Dataloader num_workers>1 cuda initialization error 3

Lin1 · August 25, 2022, 3:11am

Hello everyone,

I have implemented a c++ preprocessor with pybind11. The c++ preprocessor is imported by a customized dataset wraped by torch.utils.data.Dataloader. One of the preprocessor’s member function is then called in getitem for generating feature/label for further training. It works fine.

Based on this preprocessor, I hope to re-implement part of the feature/label generation function with cuda kernels, then copy the result on gpu to cpu, then pass to the python side. The error shows up: cuda initialization error 3 (points to cudamemcpy/cudamemset/…functions), when i set num_works > 0 (it works fine when num_workers = 0).

Any idea for solving it?

Environment:
OS: ubuntu 18.04
Pytorch: 1.11.0
Pybind11: 2.10.0
GPU: 3090 *1
Cuda: 11.3

Thanks,
Lin

ptrblck · August 25, 2022, 4:14am

Since you are trying to re-initialize a CUDA context, you would need to use the "spawn" start method as described here.

Lin1 · August 25, 2022, 7:07am

hello @ptrblck
Thanks for the reply.

I am a little bit confused. As the dataloader’s “num_worker” param seems indicating using multi-threads for fetch batches of data, using multi-process(mp.spawn) means using processes instead of threads? I.e., using 64 processes (64 dataloader instance with num_worker=1) instead of using 64 threads (1 dataloader instance with num_worker=64) , such that cuda kernels(based on pybind11) would work inside each dataloader instance?

ptrblck · August 25, 2022, 7:17am

num_workers>=1 will spawn a new process for each worker, so that each of them can load and process a batch of samples in the background while the main process is busy with the model training.
Using mutli-threading is often not a good idea in Python as you would hit the Global Interpreter Lock and might not be able to preload data in the background.

Lin1 · August 25, 2022, 11:35am

Thanks for helping figure out what is happening @ptrblck

I tried ddp with mp.spawn, it works. Basically, I follow the tutorial here and the error disappears.

It is still unclear for me why torch.multiprocessing works. I did several experiments:

NO mp.spawn , one gpu, num_workers=1, the dataset is initialized 1 times, error occur.
DDP + mp.spawn , two gpu, num_workers=1, the dataset is initialized 4 times, no error.
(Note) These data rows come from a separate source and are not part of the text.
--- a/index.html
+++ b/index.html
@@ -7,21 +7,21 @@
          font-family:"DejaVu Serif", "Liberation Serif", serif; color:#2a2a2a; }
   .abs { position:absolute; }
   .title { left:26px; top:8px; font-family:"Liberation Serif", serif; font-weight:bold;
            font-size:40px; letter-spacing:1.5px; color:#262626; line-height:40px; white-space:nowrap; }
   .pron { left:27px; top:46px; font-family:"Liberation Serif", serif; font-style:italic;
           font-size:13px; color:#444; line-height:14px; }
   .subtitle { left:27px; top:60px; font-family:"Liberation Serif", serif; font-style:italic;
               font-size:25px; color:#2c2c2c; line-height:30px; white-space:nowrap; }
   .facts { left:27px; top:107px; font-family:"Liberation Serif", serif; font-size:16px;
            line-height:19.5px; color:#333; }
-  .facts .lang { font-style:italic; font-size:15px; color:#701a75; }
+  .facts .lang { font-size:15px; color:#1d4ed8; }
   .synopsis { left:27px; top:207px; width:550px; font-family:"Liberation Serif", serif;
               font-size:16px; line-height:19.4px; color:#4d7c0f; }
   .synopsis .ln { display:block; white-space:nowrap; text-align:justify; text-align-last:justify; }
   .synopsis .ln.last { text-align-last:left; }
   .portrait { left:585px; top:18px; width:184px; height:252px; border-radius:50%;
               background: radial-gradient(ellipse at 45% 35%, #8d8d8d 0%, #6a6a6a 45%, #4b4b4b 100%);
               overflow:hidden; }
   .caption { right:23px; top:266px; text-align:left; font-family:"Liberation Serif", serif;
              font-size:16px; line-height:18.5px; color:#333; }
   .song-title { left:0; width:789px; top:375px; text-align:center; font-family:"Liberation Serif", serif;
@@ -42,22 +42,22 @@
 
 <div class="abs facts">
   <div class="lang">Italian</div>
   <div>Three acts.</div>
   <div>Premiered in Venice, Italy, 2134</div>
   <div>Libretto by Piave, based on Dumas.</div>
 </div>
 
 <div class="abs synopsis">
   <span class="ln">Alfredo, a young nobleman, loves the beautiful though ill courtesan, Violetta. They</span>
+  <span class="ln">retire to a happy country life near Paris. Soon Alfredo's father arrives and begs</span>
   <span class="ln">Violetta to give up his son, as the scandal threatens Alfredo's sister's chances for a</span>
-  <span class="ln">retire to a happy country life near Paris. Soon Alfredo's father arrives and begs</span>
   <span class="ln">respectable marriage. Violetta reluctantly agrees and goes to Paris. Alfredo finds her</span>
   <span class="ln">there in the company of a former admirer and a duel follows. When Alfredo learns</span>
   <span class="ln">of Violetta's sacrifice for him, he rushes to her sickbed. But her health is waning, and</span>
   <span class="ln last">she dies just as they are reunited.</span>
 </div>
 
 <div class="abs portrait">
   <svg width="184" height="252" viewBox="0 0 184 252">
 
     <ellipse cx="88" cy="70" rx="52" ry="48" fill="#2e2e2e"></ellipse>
The key part seems whether the dataset class is initialized for each process (two main processes + two sub-processes for two gpus?) Note: cuda memory is initialized within the c++/cuda preprocessor.
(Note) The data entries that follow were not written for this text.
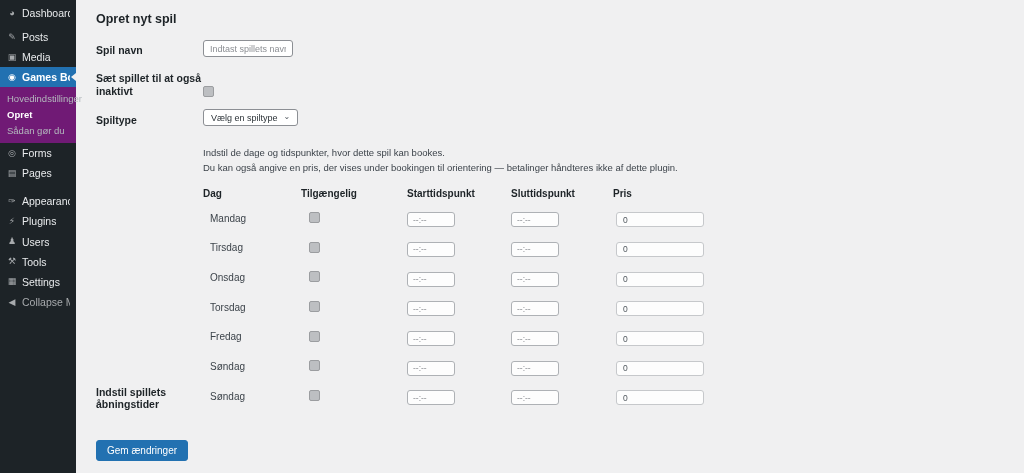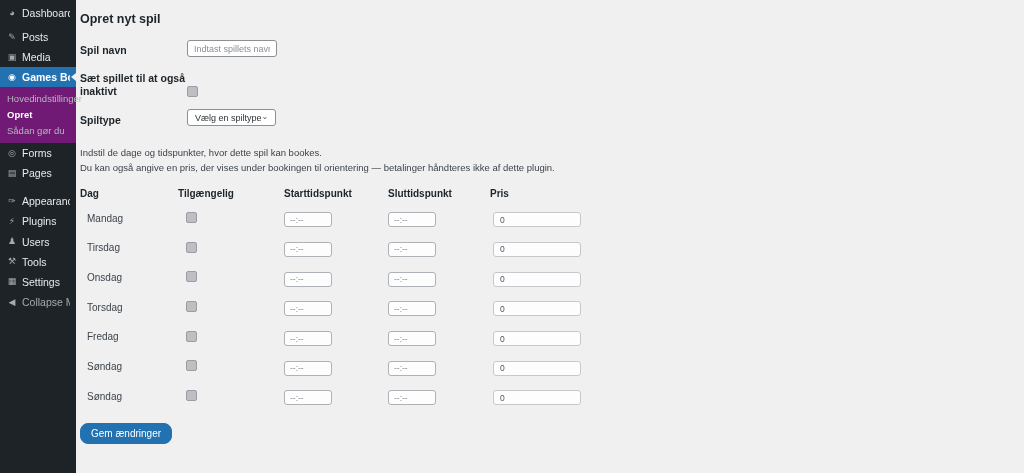--- a/index.html
+++ b/index.html
@@ -59,21 +59,21 @@
     color: #b4b9be;
     cursor: pointer;
   }
   .submenu-item.current { color: #ffffff; font-weight: 700; }
   .menu-item.collapse { color: #a7aaad; }
   .mi-label { white-space: nowrap; overflow: hidden; }
 
   
   .content {
     flex: 1;
-    padding: 10px 0 0 4px;
+    padding: 10px 0 0 20px;
   }
   .page-title {
     font-size: 12.5px;
     font-weight: 700;
     color: #1d2327;
     margin: 2px 0 14px 0;
   }
   .form-row { display: flex; align-items: flex-end; margin-bottom: 12px; }
   .form-row.mb-lg { margin-bottom: 18px; }
   .flabel {
@@ -95,21 +95,21 @@
   .checkbox {
     display: inline-block;
     width: 11px; height: 11px;
     margin-top: 3px;
     background: #bdbfc2;
     border: 1px solid #9b9da0;
     border-radius: 2px;
     cursor: pointer;
   }
   .select {
-    display: inline-flex; align-items: center; gap: 0;
+    display: inline-flex; align-items: center; gap: 6px;
     height: 17px;
     border: 1px solid #8c8f94; border-radius: 3px;
     background: #ffffff;
     padding: 0 7px;
     font-size: 9px; color: #2c3338;
     cursor: pointer;
   }
   .select .chev { font-size: 8px; color: #50575e; line-height: 1; margin-top: -2px; }
 
   .hours-block { flex: 1; }
@@ -145,24 +145,25 @@
   .price-input {
     width: 88px; height: 15px;
     margin-left: 3px;
     border: 1px solid #c6c8cb; border-radius: 3px;
     background: #fdfdfd;
     font-size: 8.5px; color: #50575e;
     padding: 1px 6px;
     font-family: "Liberation Sans", "DejaVu Sans", sans-serif;
   }
   .save-button {
+    margin-top: 17px;
     display: inline-block;
     background: #2271b1;
     border: 1px solid #2271b1;
-    border-radius: 8px;
+    border-radius: 3px;
     color: #ffffff;
     font-size: 10px;
     font-family: "Liberation Sans", "DejaVu Sans", sans-serif;
     padding: 4px 10px;
     cursor: pointer;
   }
 </style>
 </head>
 <body>
 
@@ -241,20 +242,21 @@
 
     <div class="form-row mb-lg">
       <div class="flabel">Spiltype</div>
       <div class="select">
         <span>Vælg en spiltype</span>
         <span class="chev">⌄</span>
       </div>
     </div>
 
     <div class="form-row">
+      <div class="flabel">Indstil spillets åbningstider</div>
       <div class="hours-block">
         <p class="hours-desc">Indstil de dage og tidspunkter, hvor dette spil kan bookes.</p>
         <p class="hours-desc">Du kan også angive en pris, der vises under bookingen til orientering — betalinger håndteres ikke af dette plugin.</p>
 
         <div class="sched-grid">
           <div class="sched-header">
             <div class="hcell">Dag</div>
             <div class="hcell">Tilgængelig</div>
             <div class="hcell">Starttidspunkt</div>
             <div class="hcell">Sluttidspunkt</div>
I dig a little into the dataloader’s source code, find that the dataset instance is passed directly to the dataloader as a param and do not find any func calling the dataset’s init().

My questions are:

Do the dataset class being initialized outside the dataloader class in mp.spawn mode?
“re-initialize a CUDA context” mentioned in first comment indicates the cuda memory initialization in c++ side?
how mp.spawn init dataset for each worker while, without mp.spwan, dataset class is initialized only once?

Many thanks for your time.